(Image comparison data)
..............................

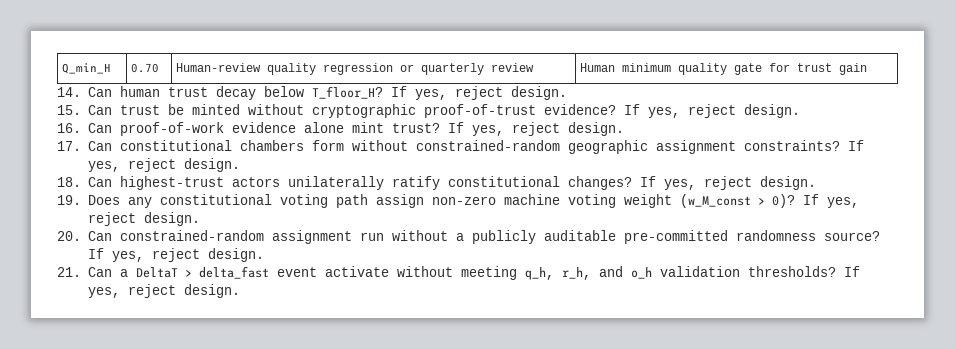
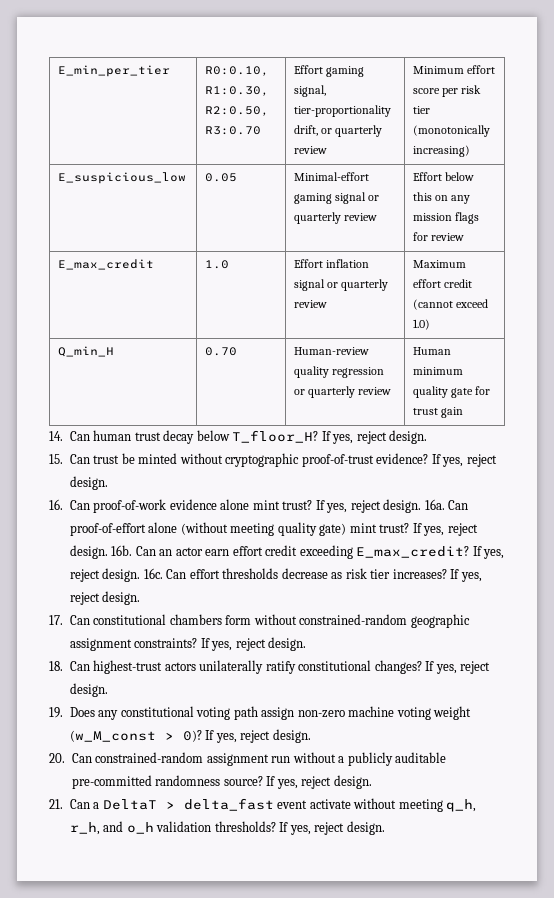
+ E_min_per_tier | R0:0.10, R1:0.30, R2:0.50, R3:0.70 | Effort gaming signal, tier-proportionality drift, or quarterly review | Minimum effort score per risk tier (monotonically increasing)
+ E_suspicious_low | 0.05 | Minimal-effort gaming signal or quarterly review | Effort below this on any mission flags for review
+ E_max_credit | 1.0 | Effort inflation signal or quarterly review | Maximum effort credit (cannot exceed 1.0)
+ 16a. Can proof-of-effort alone (without meeting quality gate) mint trust? If yes, reject design. 16b. Can an actor earn effort credit exceeding E_max_credit? If yes, reject design. 16c. Can effort thresholds decrease as risk tier increases? If yes, reject design.

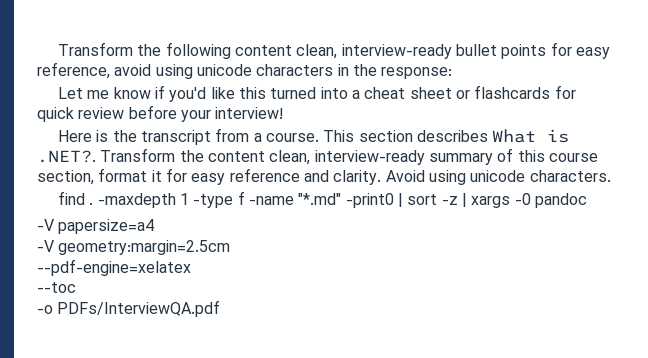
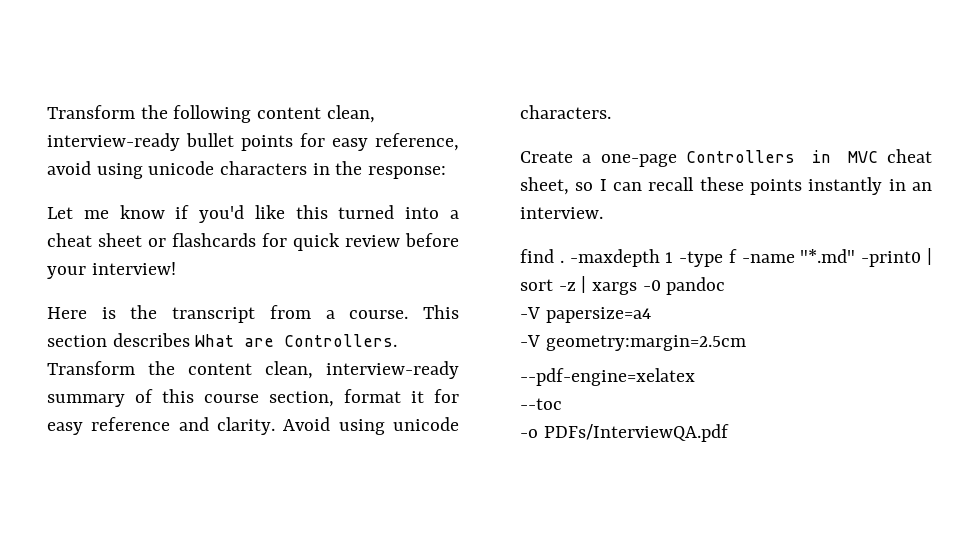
- This section describes What is .NET?.
+ This section describes What are Controllers.
+ Create a one-page Controllers in MVC cheat sheet, so I can recall these points instantly in an interview.

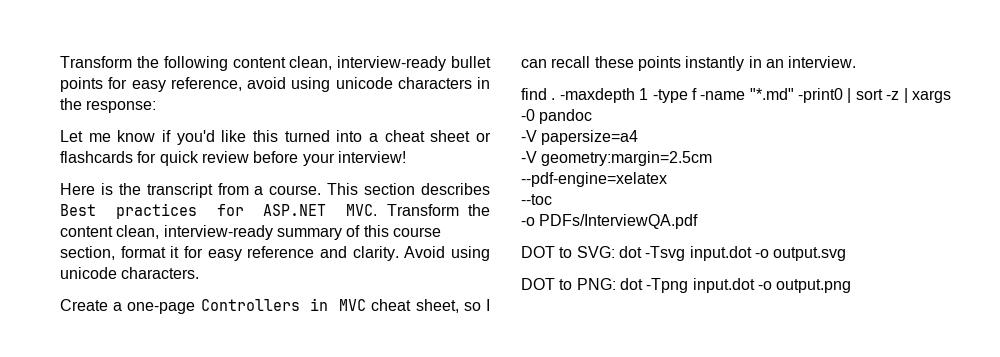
- This section describes What are Controllers. Transform the content clean, interview-ready summary of this course section, format it for easy reference and clarity.
+ This section describes Best practices for ASP.NET MVC. Transform the content clean, interview-ready summary of this course section, format it for easy reference and clarity.
+ DOT to SVG: dot -Tsvg input.dot -o output.svg
+ DOT to PNG: dot -Tpng input.dot -o output.png

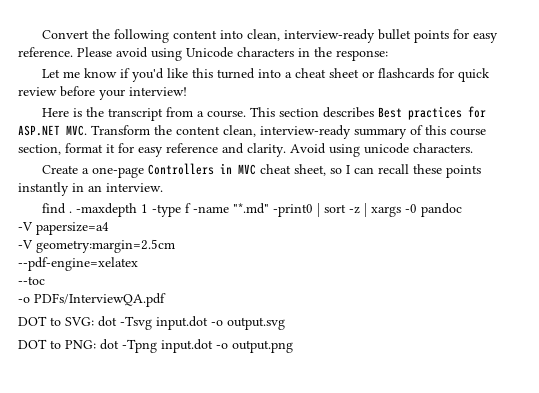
- Transform the following content clean, interview-ready bullet points for easy reference, avoid using unicode characters in the response:
+ Convert the following content into clean, interview-ready bullet points for easy reference. Please avoid using Unicode characters in the response:

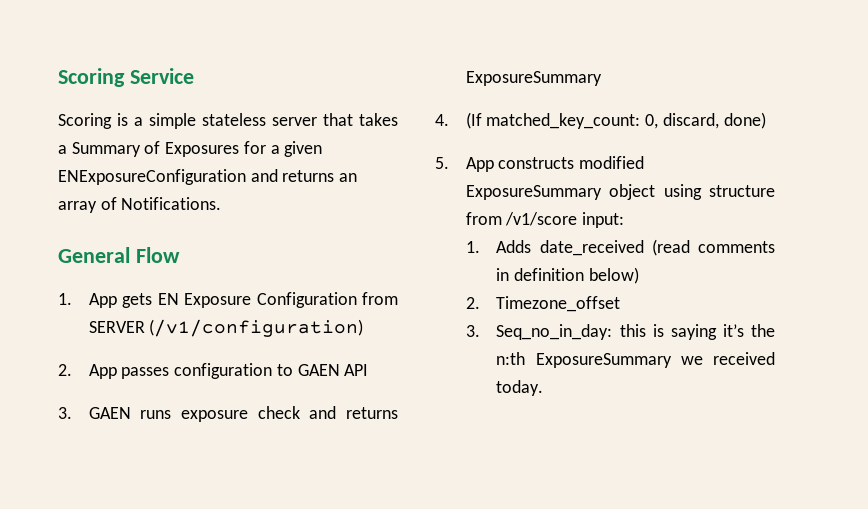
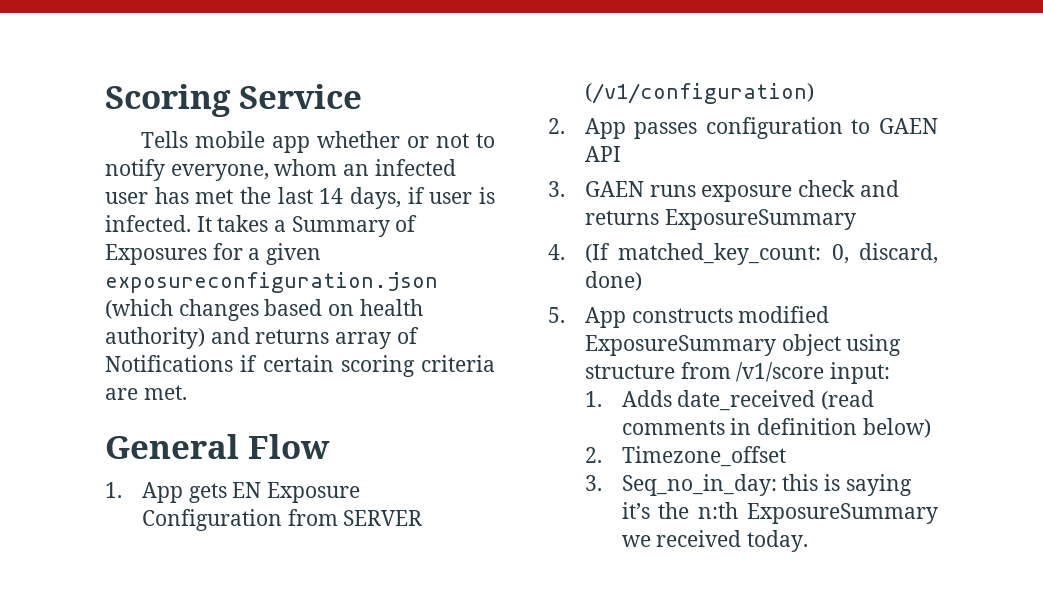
- Scoring is a simple stateless server that takes a Summary of Exposures for a given ENExposureConfiguration and returns an array of Notifications.
+ Tells mobile app whether or not to notify everyone, whom an infected user has met the last 14 days, if user is infected. It takes a Summary of Exposures for a given exposureconfiguration.json (which changes based on health authority) and returns array of Notifications if certain scoring criteria are met.

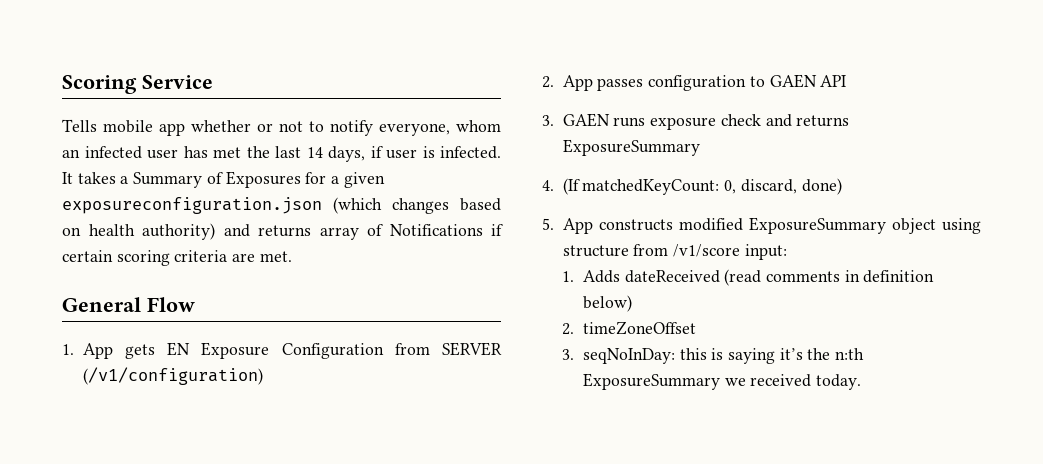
- 4. (If matched_key_count: 0, discard, done)
+ 4. (If matchedKeyCount: 0, discard, done)
- 1. Adds date_received (read comments in definition below)
+ 1. Adds dateReceived (read comments in definition below)
- 2. Timezone_offset
- 3. Seq_no_in_day: this is saying it’s the n:th ExposureSummary we received today.
+ 2. timeZoneOffset
+ 3. seqNoInDay: this is saying it’s the n:th ExposureSummary we received today.

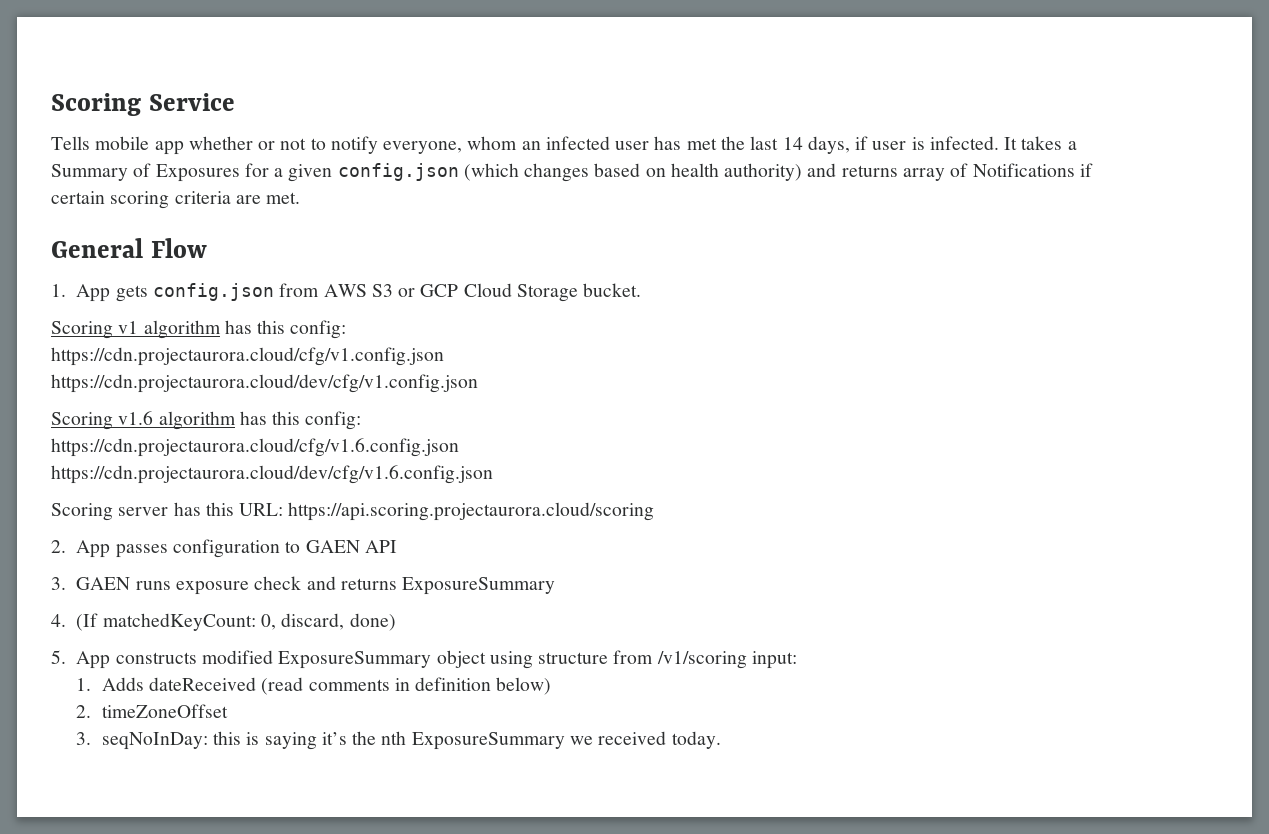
- It takes a Summary of Exposures for a given exposureconfiguration.json (which changes based on health authority) and returns array of Notifications if certain scoring criteria are met.
+ It takes a Summary of Exposures for a given config.json (which changes based on health authority) and returns array of Notifications if certain scoring criteria are met.
- 1. App gets EN Exposure Configuration from SERVER (/v1/configuration)
+ 1. App gets config.json from AWS S3 or GCP Cloud Storage bucket.
+ Scoring v1 algorithm has this config:
+ https://cdn.projectaurora.cloud/cfg/v1.config.json
+ https://cdn.projectaurora.cloud/dev/cfg/v1.config.json
+ Scoring v1.6 algorithm has this config:
+ https://cdn.projectaurora.cloud/cfg/v1.6.config.json
+ https://cdn.projectaurora.cloud/dev/cfg/v1.6.config.json
+ Scoring server has this URL: https://api.scoring.projectaurora.cloud/scoring
- 5. App constructs modified ExposureSummary object using structure from /v1/score input:
+ 5. App constructs modified ExposureSummary object using structure from /v1/scoring input:
- 3. seqNoInDay: this is saying it’s the n:th ExposureSummary we received today.
+ 3. seqNoInDay: this is saying it’s the nth ExposureSummary we received today.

..............................

About this task — Reproduce each entry precisely. Leave the pictures out.

Output —
+ E_min_per_tier | R0:0.10, R1:0.30, R2:0.50, R3:0.70 | Effort gaming signal, tier-proportionality drift, or quarterly review | Minimum effort score per risk tier (monotonically increasing)
+ E_suspicious_low | 0.05 | Minimal-effort gaming signal or quarterly review | Effort below this on any mission flags for review
+ E_max_credit | 1.0 | Effort inflation signal or quarterly review | Maximum effort credit (cannot exceed 1.0)
+ 16a. Can proof-of-effort alone (without meeting quality gate) mint trust? If yes, reject design. 16b. Can an actor earn effort credit exceeding E_max_credit? If yes, reject design. 16c. Can effort thresholds decrease as risk tier increases? If yes, reject design.

- This section describes What is .NET?.
+ This section describes What are Controllers.
+ Create a one-page Controllers in MVC cheat sheet, so I can recall these points instantly in an interview.

- This section describes What are Controllers. Transform the content clean, interview-ready summary of this course section, format it for easy reference and clarity.
+ This section describes Best practices for ASP.NET MVC. Transform the content clean, interview-ready summary of this course section, format it for easy reference and clarity.
+ DOT to SVG: dot -Tsvg input.dot -o output.svg
+ DOT to PNG: dot -Tpng input.dot -o output.png

- Transform the following content clean, interview-ready bullet points for easy reference, avoid using unicode characters in the response:
+ Convert the following content into clean, interview-ready bullet points for easy reference. Please avoid using Unicode characters in the response:

- Scoring is a simple stateless server that takes a Summary of Exposures for a given ENExposureConfiguration and returns an array of Notifications.
+ Tells mobile app whether or not to notify everyone, whom an infected user has met the last 14 days, if user is infected. It takes a Summary of Exposures for a given exposureconfiguration.json (which changes based on health authority) and returns array of Notifications if certain scoring criteria are met.

- 4. (If matched_key_count: 0, discard, done)
+ 4. (If matchedKeyCount: 0, discard, done)
- 1. Adds date_received (read comments in definition below)
+ 1. Adds dateReceived (read comments in definition below)
- 2. Timezone_offset
- 3. Seq_no_in_day: this is saying it’s the n:th ExposureSummary we received today.
+ 2. timeZoneOffset
+ 3. seqNoInDay: this is saying it’s the n:th ExposureSummary we received today.

- It takes a Summary of Exposures for a given exposureconfiguration.json (which changes based on health authority) and returns array of Notifications if certain scoring criteria are met.
+ It takes a Summary of Exposures for a given config.json (which changes based on health authority) and returns array of Notifications if certain scoring criteria are met.
- 1. App gets EN Exposure Configuration from SERVER (/v1/configuration)
+ 1. App gets config.json from AWS S3 or GCP Cloud Storage bucket.
+ Scoring v1 algorithm has this config:
+ https://cdn.projectaurora.cloud/cfg/v1.config.json
+ https://cdn.projectaurora.cloud/dev/cfg/v1.config.json
+ Scoring v1.6 algorithm has this config:
+ https://cdn.projectaurora.cloud/cfg/v1.6.config.json
+ https://cdn.projectaurora.cloud/dev/cfg/v1.6.config.json
+ Scoring server has this URL: https://api.scoring.projectaurora.cloud/scoring
- 5. App constructs modified ExposureSummary object using structure from /v1/score input:
+ 5. App constructs modified ExposureSummary object using structure from /v1/scoring input:
- 3. seqNoInDay: this is saying it’s the n:th ExposureSummary we received today.
+ 3. seqNoInDay: this is saying it’s the nth ExposureSummary we received today.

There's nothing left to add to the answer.